Bruxelles, 09/02/2001 (Agence Europe) - La Commission européenne vient de décider de renvoyer à Kilpailuvirasto, l'autorité finlandaise de la concurrence, une partie de l'examen du projet d'acquisition par lequel la société Metsäliitto Osuuskunta entend acquérir une participation dans Vapo Oy, dont l'Etat finlandais est actuellement l'unique propriétaire. Cette décision répond à une demande de cette autorité concernant les conséquences de l'opération sur les marchés nationaux du bois de chauffage et de la tourbe. La Commission n'a pas constaté de problèmes de concurrence en ce qui concerne les marchés du bois de sciage et du commerce du bois.

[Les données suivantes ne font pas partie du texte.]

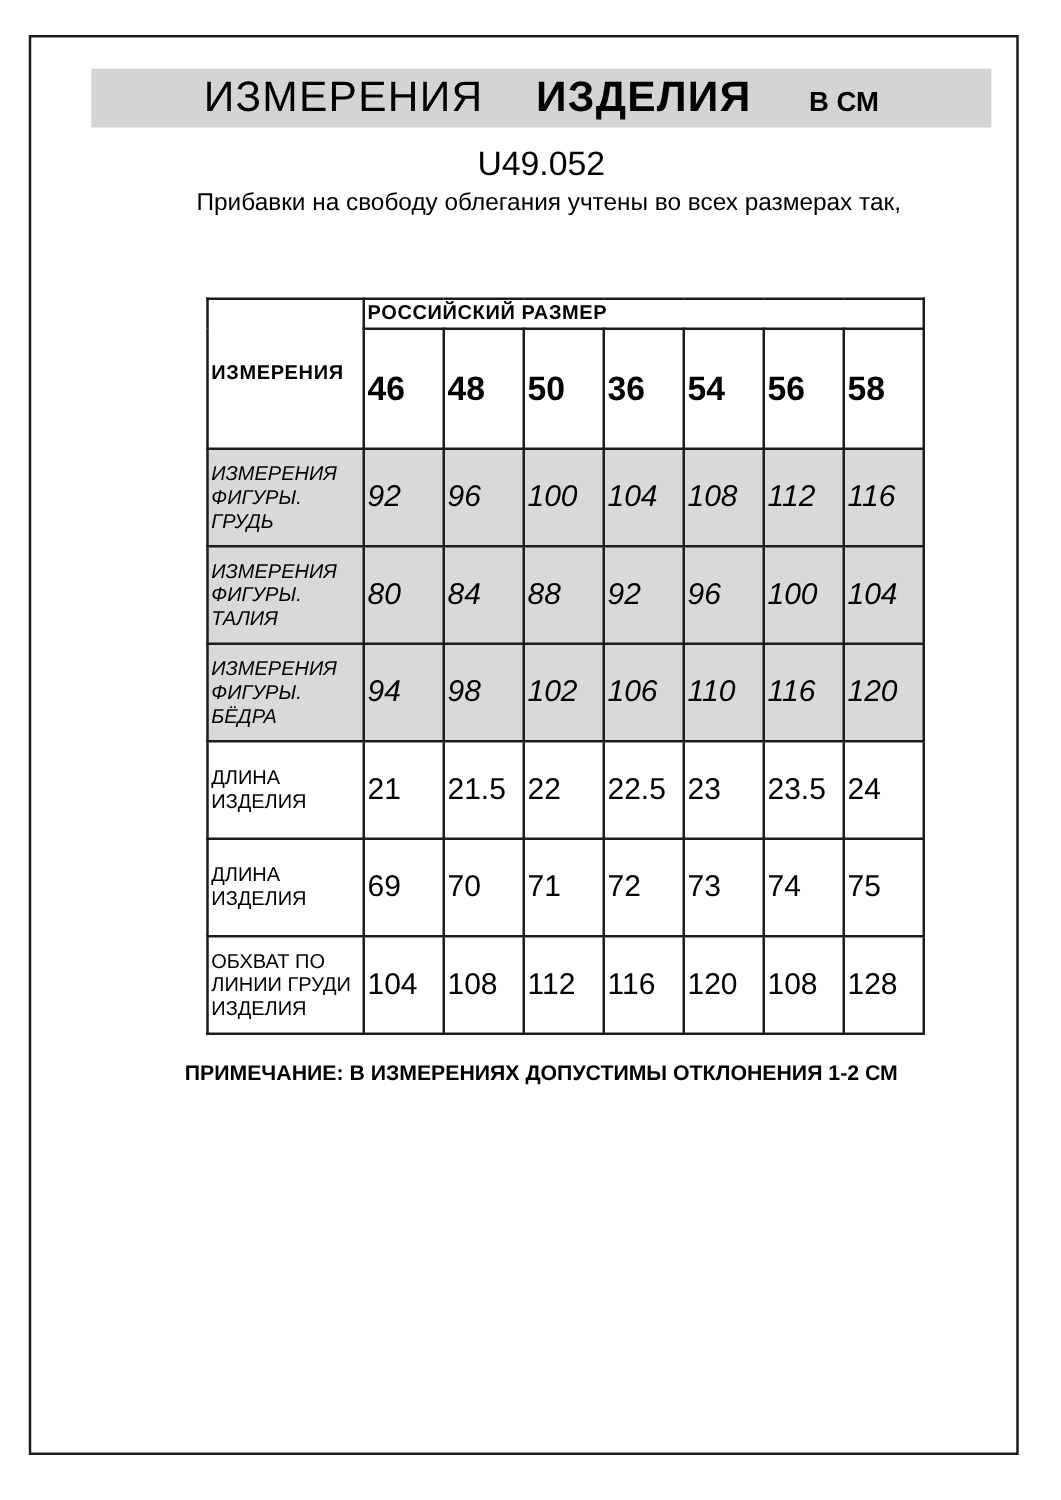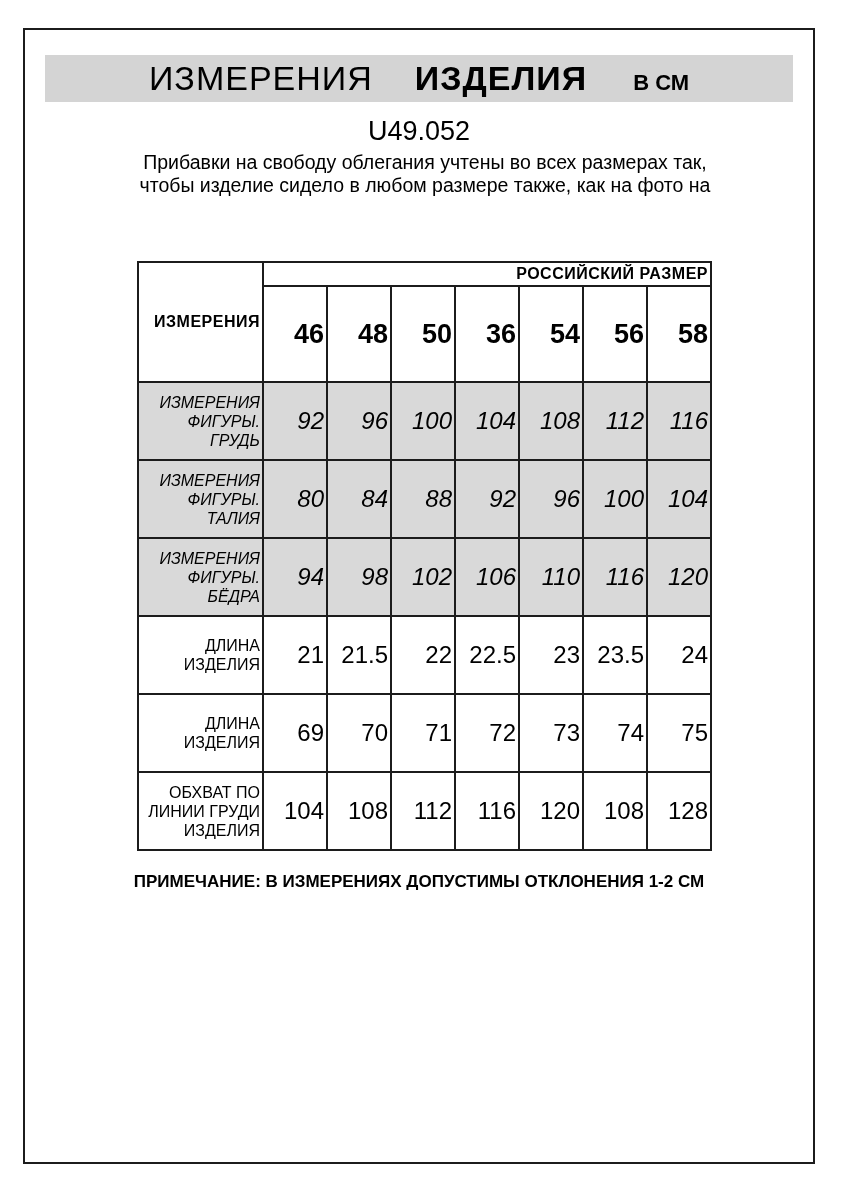"ИЗМЕРЕНИЯ ИЗДЕЛИЯ В СМ" .frame { padding-left: none -> 28px }
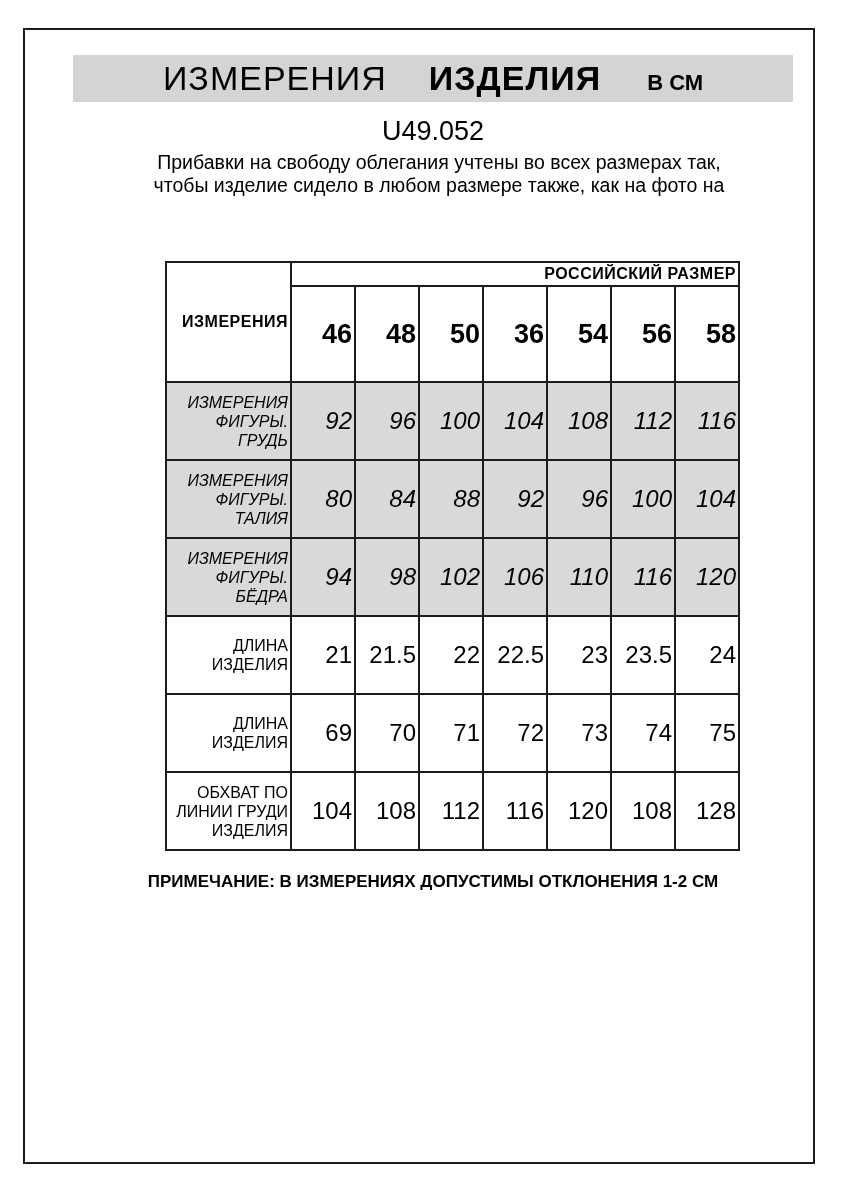"чтобы изделие сидело в любом" div { html: <div>чтобы изделие сидело в любом размере также, как на фото на</div> -> none }
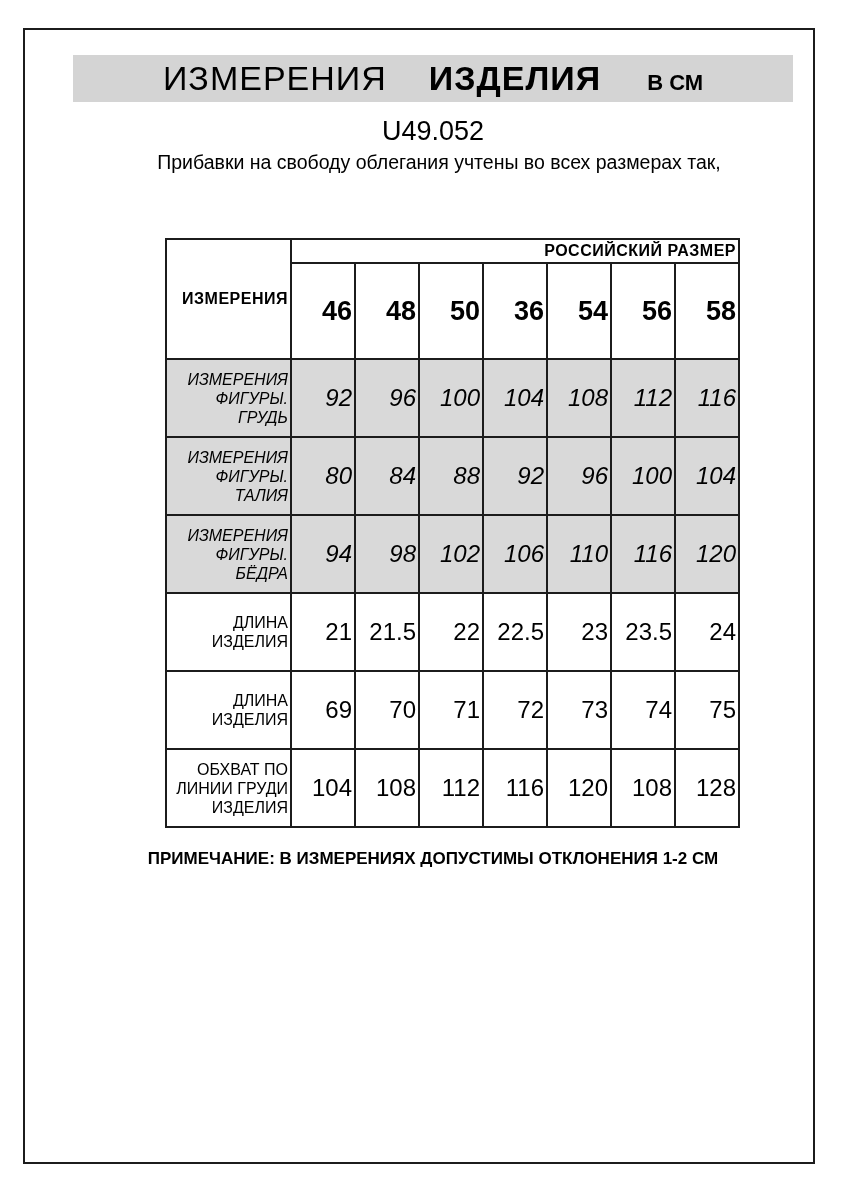"РОССИЙСКИЙ РАЗМЕР" .size-table th, .size-table td { text-align: right -> left }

Dans sa demande, l'autorité finlandaise a fait valoir que l'opération envisagée risquait en effet de créer ou de renforcer une position dominante sur les marchés du bois de chauffage et de la tourbe ou sur le marché cumulé du bois de chauffage et de la tourbe en Finlande. Les conclusions de la Commission, dans la première phase de son enquête, confirment l'analyse préliminaire menée par Kilpailuvirasto, raison pour laquelle elle a accédé à sa demande de renvoi, estimant par ailleurs que l'autorité finlandaise était la mieux placée pour procéder aux investigations complémentaires requises. En outre, un grand nombre de clients et de concurrents auraient exprimé des doutes sérieux sur les conséquences de l'opération envisagée. Celle-ci donnerait naissance à une entité puissante en ce qui concerne le bois de chauffage en Finlande, où Vapo occupe déjà une position forte dans le secteur de la production de tourbe. Les parties sont les principaux fournisseurs de bois de chauffage, qui est le substitut le plus proche de la tourbe. La Commission estime que la part très élevée que possède Vapo sur le marché finlandais de la tourbe aurait pour effet de miner une concurrence effective, que le bois de chauffage et la tourbe soient considérés comme appartenant ou non au même marché.
En vertu de la législation finlandaise, Kilpailuvirasto a un mois pour autoriser ou interdire l'opération de concentration envisagée. Elle peut prolonger la procédure de trois mois. Si elle propose l'interdiction de l'opération, le Conseil de la concurrence disposera de trois autres mois pour arrêter une décision finale.